CheekAge adlı epigenetik saat, tükürük örneklerinden elde edilen yanak hücrelerini inceleyerek bireyin biyolojik yaşını ve DNA’sındaki değişiklikleri analiz ediyor. Araştırmalar, DNA üzerindeki epigenetik değişimlerin ölüm oranlarıyla güçlü bir ilişkiye sahip olduğunu göstermiştir.
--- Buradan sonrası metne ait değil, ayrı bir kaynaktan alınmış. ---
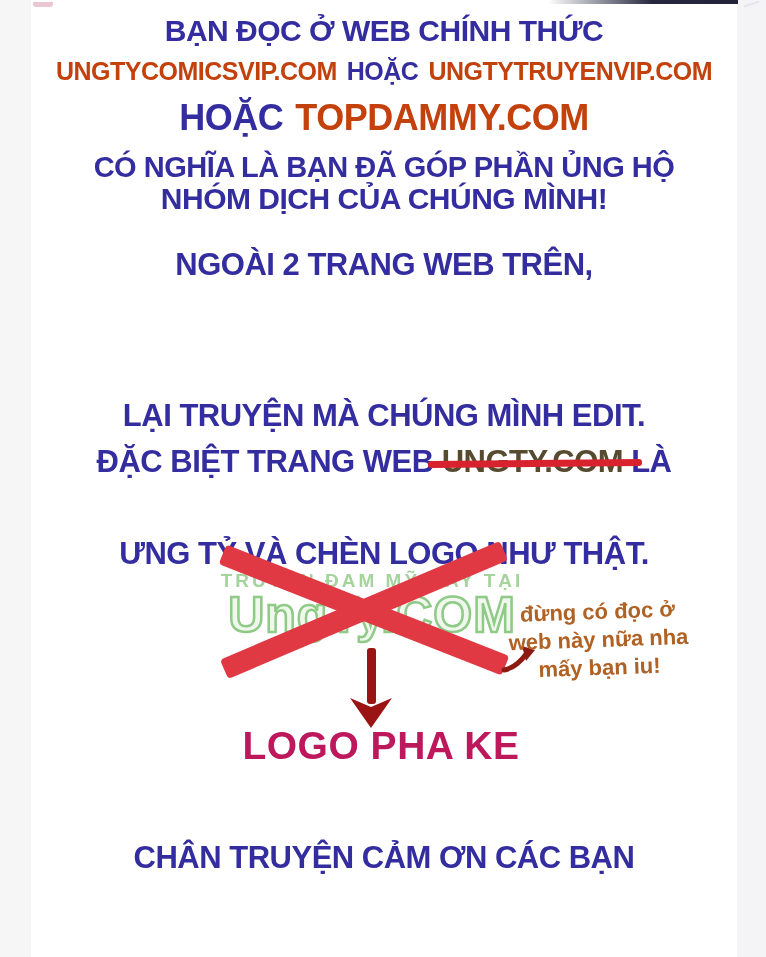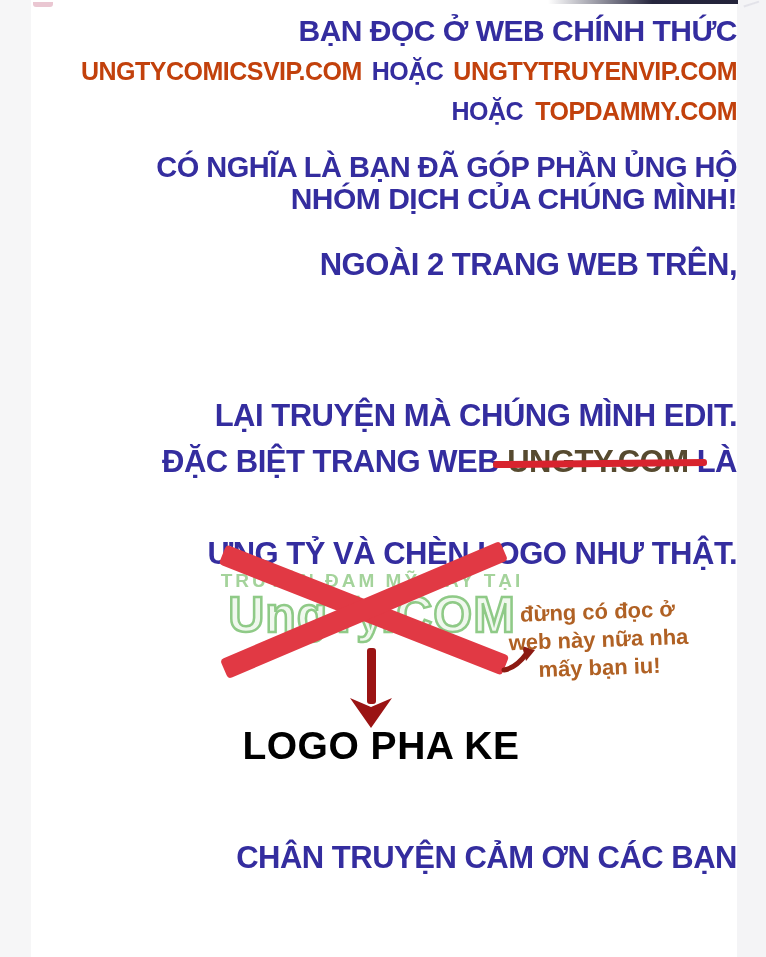--- a/index.html
+++ b/index.html
@@ -14,21 +14,21 @@
   
   .topline { position:absolute; top:0; left:548px; width:190px; height:4px;
              background:linear-gradient(to right, rgba(38,38,62,0), #26263e 55%, #23233a); }
   .pink-smudge { position:absolute; top:2px; left:33px; width:20px; height:5px;
                  background:#eac7d2; border-radius:0 0 3px 3px; }
   .corner-mark { position:absolute; top:3px; right:6px; width:16px; height:6px;
                  border-top:2px solid #dcdce4; transform:rotate(-18deg); opacity:.7; }
 
   .content { position:absolute; left:31px; right:29px; top:0; bottom:0; }
 
-  .ln { position:absolute; left:0; right:0; text-align:right; white-space:nowrap;
+  .ln { position:absolute; left:0; right:0; text-align:center; white-space:nowrap;
         font-weight:bold; letter-spacing:-0.5px; color:#342d9f; font-size:31px; }
   .blue { color:#342d9f; }
   .red  { color:#c2410c; }
   .or   { color:#342d9f; margin:0 10px; }
 
   .fake-domain { color:#564a2f; position:relative; display:inline-block; margin:0 8px; }
   .fake-domain::after { content:""; position:absolute; left:-14px; right:-18px; top:45%;
                         height:7px; background:#d8232e; border-radius:3px; transform:rotate(-0.6deg); }
 
   
@@ -47,21 +47,21 @@
   .xbar.a { transform:translate(-50%,-50%) rotate(21.5deg); }
   .xbar.b { transform:translate(-50%,-50%) rotate(-23deg); }
 
   
   .note { position:absolute; left:455px; top:598px; width:225px; text-align:center;
           font-weight:bold; font-size:22px; line-height:28px; color:#b06124;
           transform:rotate(-2deg); white-space:nowrap; }
 
   .caption { position:absolute; top:724px; left:0; right:0; text-align:center;
              transform:translateX(-3px); font-weight:bold; font-size:39px;
-             letter-spacing:0.5px; color:#000000; white-space:nowrap; }
+             letter-spacing:0.5px; color:#be185d; white-space:nowrap; }
 
   .down-arrow-svg  { position:absolute; left:317px; top:648px; }
   .curve-arrow-svg { position:absolute; left:470px; top:643px; }
 </style>
 </head>
 <body>
 
 <div class="page">
 
   <div class="strip left"></div>
@@ -71,21 +71,21 @@
   <div class="corner-mark"></div>
 
   <div class="content">
 
     <div class="ln blue" style="top:14px; font-size:30px;">BẠN ĐỌC Ở WEB CHÍNH THỨC</div>
 
     <div class="ln" style="top:57px; font-size:25px;">
       <span class="red">UNGTYCOMICSVIP.COM</span><span class="or">HOẶC</span><span class="red">UNGTYTRUYENVIP.COM</span>
     </div>
 
-    <div class="ln" style="top:97px; font-size:25px;">
+    <div class="ln" style="top:97px; font-size:36px;">
       <span class="blue" style="margin-right:12px;">HOẶC</span><span class="red">TOPDAMMY.COM</span>
     </div>
 
     <div class="ln blue" style="top:139px; font-size:29px;margin-top:12px;">CÓ NGHĨA LÀ BẠN ĐÃ GÓP PHẦN ỦNG HỘ</div>
     <div class="ln blue" style="top:182px; font-size:30px;">NHÓM DỊCH CỦA CHÚNG MÌNH!</div>
 
     <div class="ln blue" style="top:247px;">NGOÀI 2 TRANG WEB TRÊN,</div>
 
     <div class="ln blue" style="top:398px;">LẠI TRUYỆN MÀ CHÚNG MÌNH EDIT.</div>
Araştırmalar, DNA'daki epigenetik değişimlerin ölüm oranlarıyla sıkı bir ilişki içinde olduğunu göstermiştir. Bu saat, bir yıl içinde ölüm riskini tahmin etmek için geliştirilmiş olup, ölen 1.513 kişinin verileri üzerinde gerçekleştirilen analizler sonucunda tasarlanmıştır.
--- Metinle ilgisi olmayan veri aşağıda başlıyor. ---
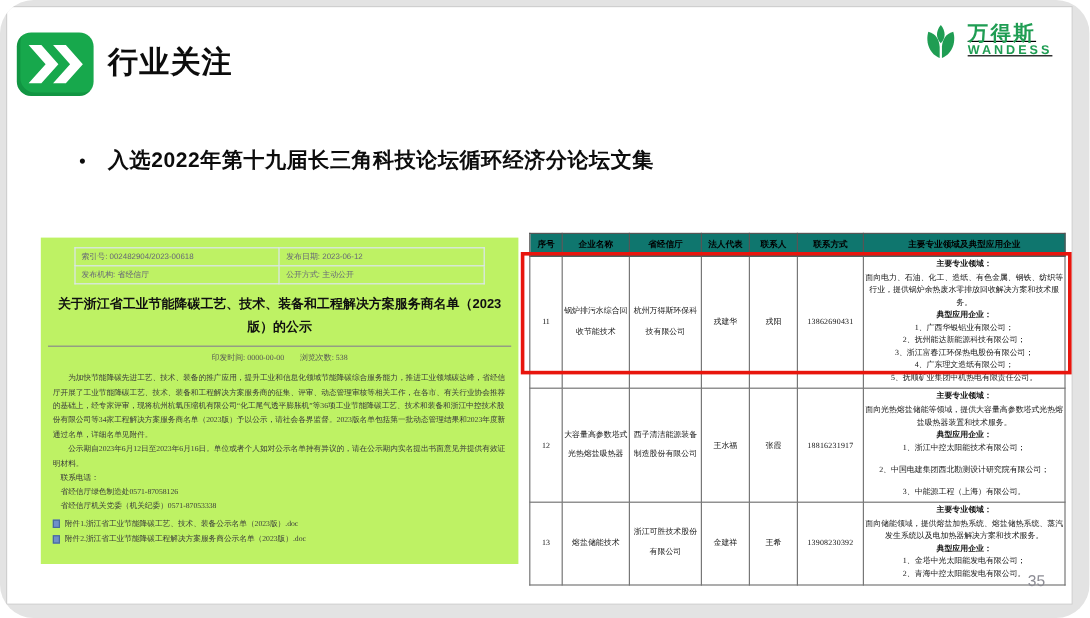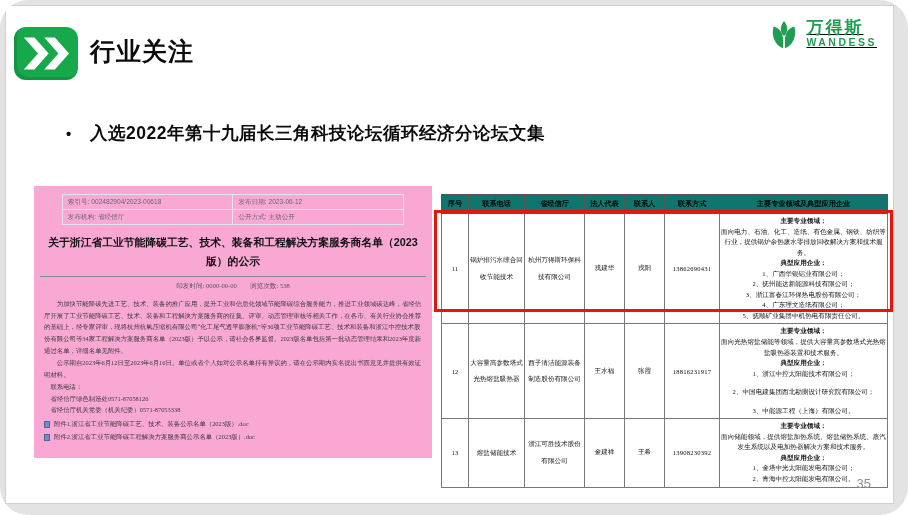--- a/index.html
+++ b/index.html
@@ -18,21 +18,21 @@
   .logo-text { line-height:1.05; }
   .logo-cn { color:#1f9d53; font-weight:bold; font-size:17px; letter-spacing:2px; }
   .logo-en { color:#1f9d53; font-weight:bold; font-size:10.5px; letter-spacing:2.5px; }
 
   
   .bullets { position:absolute; left:60px; top:103px; list-style:none; }
   .bullets li { font-size:17.5px; font-weight:bold; color:#0c0c0c; margin-bottom:22px; letter-spacing:0.5px;margin-top:12px; }
   .bullets .dot { display:inline-block; width:24px; font-size:15px; }
 
   
-  .doc { position:absolute; left:28px; top:180px; width:398px; height:272px; background:#f9a8d4;
+  .doc { position:absolute; left:28px; top:192px; width:398px; height:272px; background:#bef264;
          font-family:"Liberation Serif", serif; color:#333; }
   .doc-info { width:86%; margin:8px auto 0; border-collapse:collapse; font-family:"Liberation Sans",sans-serif; }
   .doc-info td { border:1px solid #dde5ef; font-size:6.6px; color:#667; padding:2.5px 5px; width:50%; }
   .doc-title { font-size:10.8px; font-weight:bold; text-align:center; color:#101010; line-height:1.75;
                margin:8px 6px 0; padding-bottom:5px; border-bottom:1px solid #8a8a8a; font-family:"Liberation Sans",sans-serif; }
   .doc-meta { text-align:center; font-size:6.6px; color:#555; margin-top:5px; }
   .doc p { font-size:6.4px; line-height:1.85; margin:0 10px; color:#3a3a3a; }
   .doc p.first { margin-top:7px; }
   .indent { text-indent:2em; }
   .semi { padding-left:1em; }
@@ -127,21 +127,21 @@
             <col style="width:56px">
             <col style="width:60px">
           <col style="width:40px">
             <col style="width:40px">
             <col style="width:55px">
             <col style="width:168px">
         </colgroup>
         <thead>
           <tr>
             <th>序号</th>
-            <th>联系电话</th>
+            <th>企业名称</th>
             <th>省经信厅</th>
             <th>法人代表</th>
             <th>联系人</th>
             <th>联系方式</th>
             <th>主要专业领域及典型应用企业</th>
           </tr>
         </thead>
         <tbody>
           <tr>
             <td>11</td>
Epigenetik saat, bireyin biyolojik yaşını genetik faktörler, stres, uyku düzeni, beslenme alışkanlıkları ve sigara kullanımı gibi etkenlere dayanarak belirliyor. Bu nedenle, bir kişinin gerçek yaşına göre daha genç ya da yaşlı görünmesi mümkündür. T24'te yayımlanan habere göre, uzmanlar epigenetik saatin gelecekte daha geniş bir kitle üzerinde uygulanarak ömür tahminlerinde kullanılabileceğini ifade ediyor.

King’s College London’dan Kök Hücre Bilimleri Profesörü Dusko Ilic, epigenetik saatlerin kesin tahminler sunmak yerine risk değerlendirmesi yaptığını belirtti. Ayrıca, "CheekAge’in ölüme odaklanmak yerine sağlıklı yaşlanmayı teşvik etmesi daha faydalı olur" şeklinde konuştu.

Bath Üniversitesi'nden Epigenetik Profesörü Adele Murrell, DNA'daki değişikliklerin geri dönüşümlü olduğunu vurgulayarak, epigenetik saatlerin insanları daha sağlıklı bir yaşam sürmeleri konusunda bilinçlendirebileceğini ifade etti.